Type of sweet biscuit

Rich tea is a type of sweet biscuit; the ingredients generally include wheat flour, sugar, vegetable oil and malt extract. Originally called Tea Biscuits, they were developed in the 19th century in Yorkshire, England for the upper classes as a light snack between full-course meals. One of the best-selling biscuits in the British Isles, the biscuit is also popular in Malta and Cyprus. The plain flavour and consistency of rich tea make them particularly suitable for dunking in tea and coffee.

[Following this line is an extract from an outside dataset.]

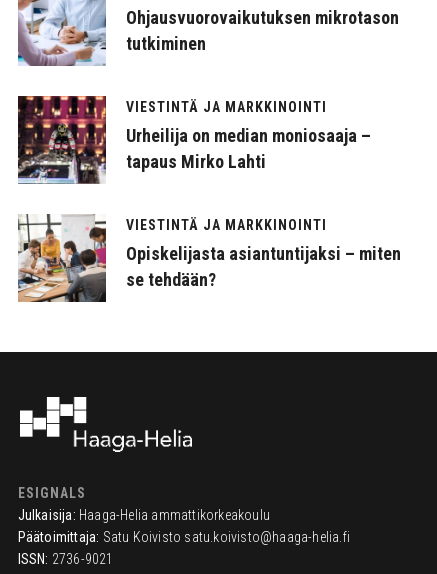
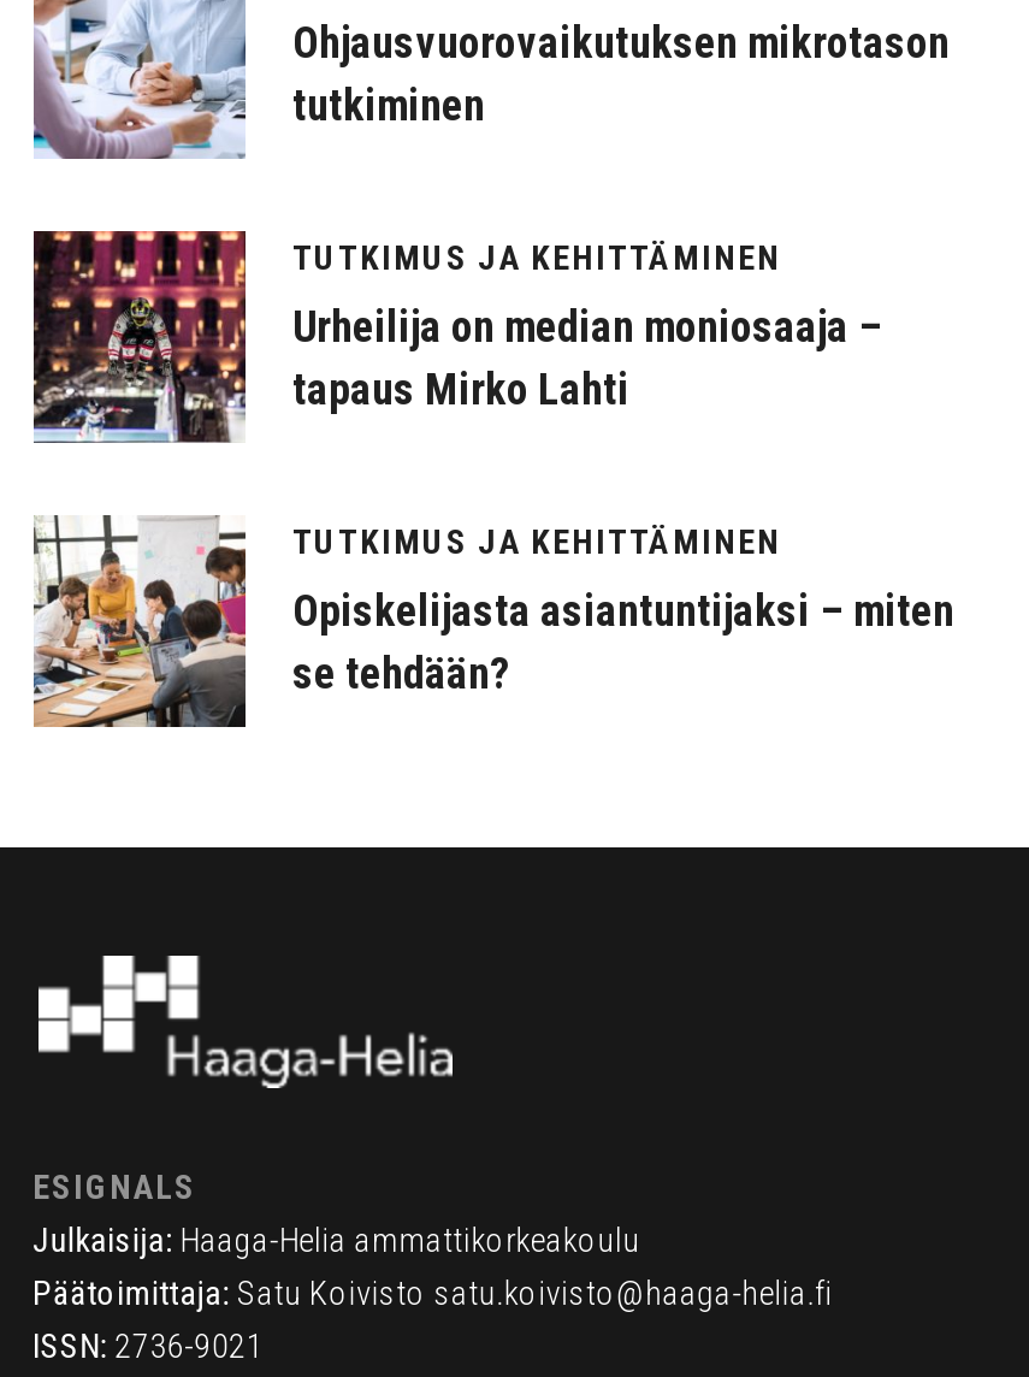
[126,99,326,115] VIESTINTÄ JA MARKKINOINTI -> [292,238,781,277] TUTKIMUS JA KEHITTÄMINEN
[126,217,326,233] VIESTINTÄ JA MARKKINOINTI -> [292,522,781,561] TUTKIMUS JA KEHITTÄMINEN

McVitie's has used the brand name "Rich Tea" since 1891 and remains the most well-known manufacturer in the UK. Since 2000, most major supermarkets sell an own-brand version of the biscuits.

They are also sold as a finger variety and, as Rich Tea Creams, a long thin rectangular version with vanilla cream sandwiched between two biscuits (made by Fox's). The Morning Coffee biscuit is rectangular rather than round but is similar to the rich tea.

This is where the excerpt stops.